De acordo com a associação, Portugal enfrenta um “défice estrutural estimado de 300 mil habitações, acumulado ao longo da última década”, sendo fundamental “estabilidade legislativa, industrialização e procedimentos de licenciamento verdadeiramente céleres” para aumentar a oferta. 

Em comunicado, a APPII adianta que esteve presente na Comissão de Infraestruturas, Mobilidade e Habitação da Assembleia da República, onde apresentou aos diferentes partidos a sua posição sobre o atual estado da habitação em Portugal, nomeadamente as medidas que considera mais importante para combater a crise.

“A discussão sobre habitação tem de começar pelo licenciamento. Sem previsibilidade, sem segurança jurídica e sem redução efetiva da burocracia, continuaremos a ter projetos parados durante anos e casas que não chegam ao mercado”, afirma Hugo Santos Ferreira, Presidente da APPII, citado no mesmo documento. 

“Sem oferta, não haverá condições para construir as casas a preços acessíveis que os portugueses possam pagar (...).
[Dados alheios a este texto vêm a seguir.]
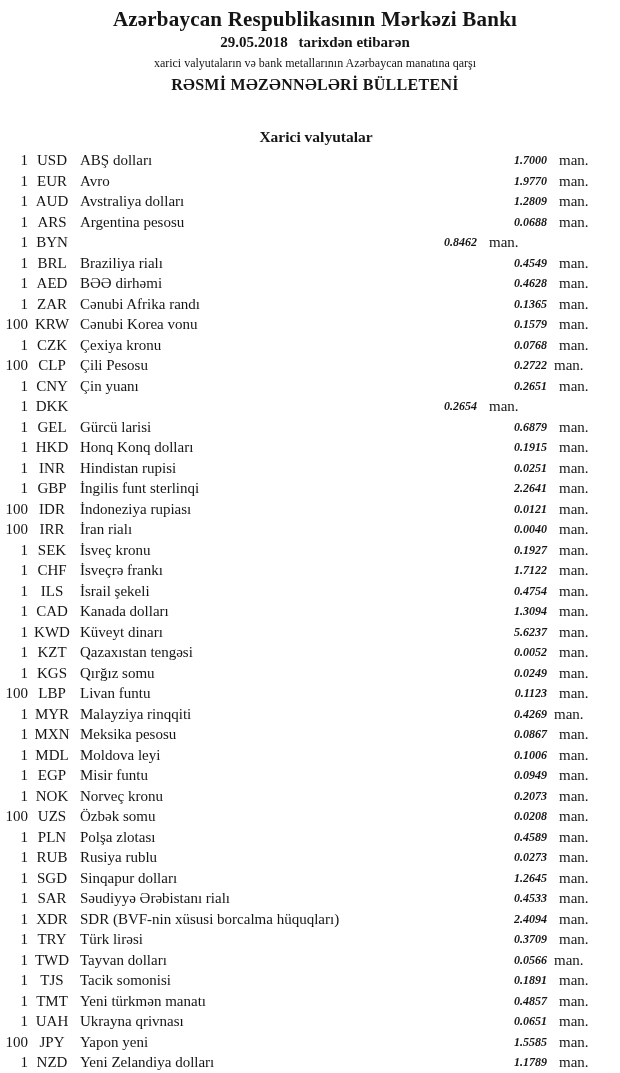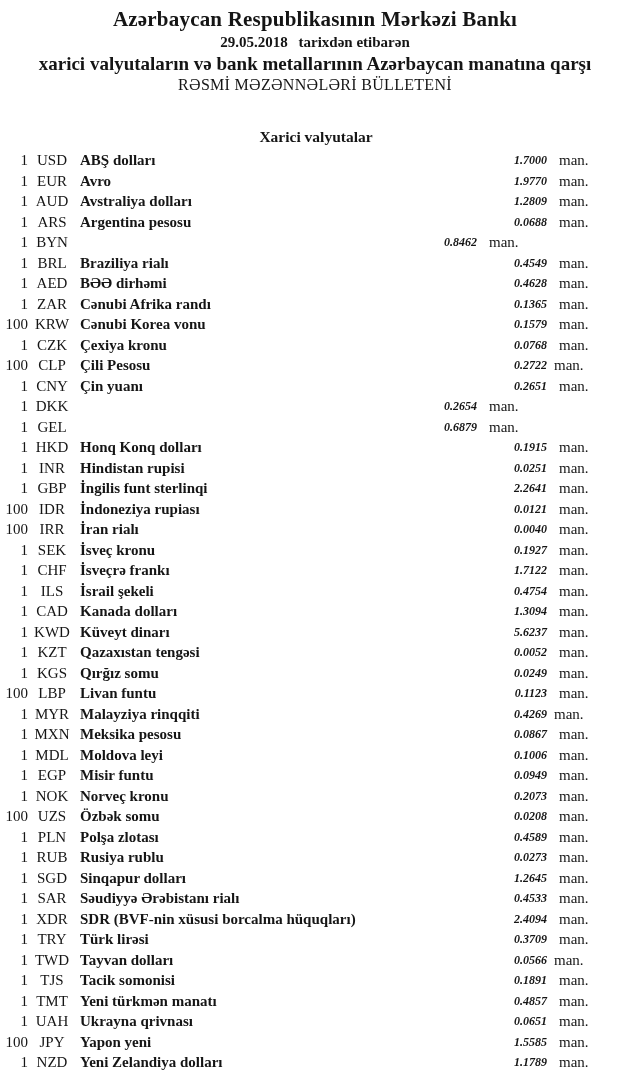--- a/index.html
+++ b/index.html
@@ -10,40 +10,40 @@
     font-family:"Liberation Serif","DejaVu Serif",serif;
   }
   .page { width:620px; height:1073px; padding-top:6px; }
 
   .header { text-align:center;padding-left:10px; }
   .title {
     font-size:21px; font-weight:700; line-height:26px; letter-spacing:0.2px;
   }
   .date-line { font-size:15px; font-weight:700; line-height:21px; }
   .date-suffix { margin-left:7px; }
-  .subtitle { font-size:19px; font-weight:700; line-height:21px; }
-  .bulletin { font-size:16px; font-weight:400; line-height:21px; letter-spacing:0.3px; }
+  .subtitle { font-size:12px; font-weight:400; line-height:21px; }
+  .bulletin { font-size:16px; font-weight:700; line-height:21px; letter-spacing:0.3px; }
 
   .section-title {
     text-align:center; font-size:15.5px; font-weight:700;
     line-height:20px; margin-top:32px;padding-left:12px;
   }
 
   .rates { margin-top:3px; }
   .row {
     display:grid;
     grid-template-columns:28px 48px 1fr 70px 40px;
     padding-right:23px;
     height:20.5px; line-height:20.5px;
     font-size:15px;
     white-space:nowrap;
   }
   .qty  { text-align:right; }
   .code { text-align:center; }
-  .name { padding-left:4px; overflow:hidden;font-weight:bold; }
+  .name { padding-left:4px; overflow:hidden; }
   .rate {
     text-align:right; padding-right:10px;
     font-style:italic; font-weight:700; font-size:12px;
   }
   .unit { padding-left:2px; }
   .row.tight .unit { transform:translateX(-5px); }
 </style>
 </head>
 <body>
 
@@ -160,20 +160,21 @@
     <div class="row">
       <span class="qty">1</span>
       <span class="code">DKK</span>
       <span class="rate">0.2654</span>
       <span class="unit">man.</span>
     </div>
 
     <div class="row">
       <span class="qty">1</span>
       <span class="code">GEL</span>
+      <span class="name">Gürcü larisi</span>
       <span class="rate">0.6879</span>
       <span class="unit">man.</span>
     </div>
 
     <div class="row">
       <span class="qty">1</span>
       <span class="code">HKD</span>
       <span class="name">Honq Konq dolları</span>
       <span class="rate">0.1915</span>
       <span class="unit">man.</span>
São os promotores que constroem as casas, não o Estado, por isso importa trabalharmos juntos para a resolução deste desígnio nacional”, acrescenta.

Licenciamentos: cada ano de atraso representa mais 500 euros por m2

Manuel Maria Gonçalves, CEO da associação, não tem dúvidas de que só “com escala, industrialização e enquadramento estável é possível construir mais e a custos compatíveis com o rendimento das famílias”. 

“Nos últimos três anos houve mais de 50 mil fogos licenciados que não saíram do papel por não serem economicamente viáveis”, exemplifica. Em causa estavam projetos cujo “processo de licenciamento foi concluído, com autorização para construir”, e que não avançaram por não serem financeiramente sustentáveis.

A APPII recorda ainda que cada ano de atraso num processo de licenciamento pode representar um acréscimo de cerca de 500 euros por metro quadrado no custo final da habitação. Isto significa que, “numa casa de 75m2, por cada ano de atraso, a casa vai encarecer 37.500 euros, aumentando significativamente o preço suportado pelas famílias”, sublinha Manuel Maria Gonçalves.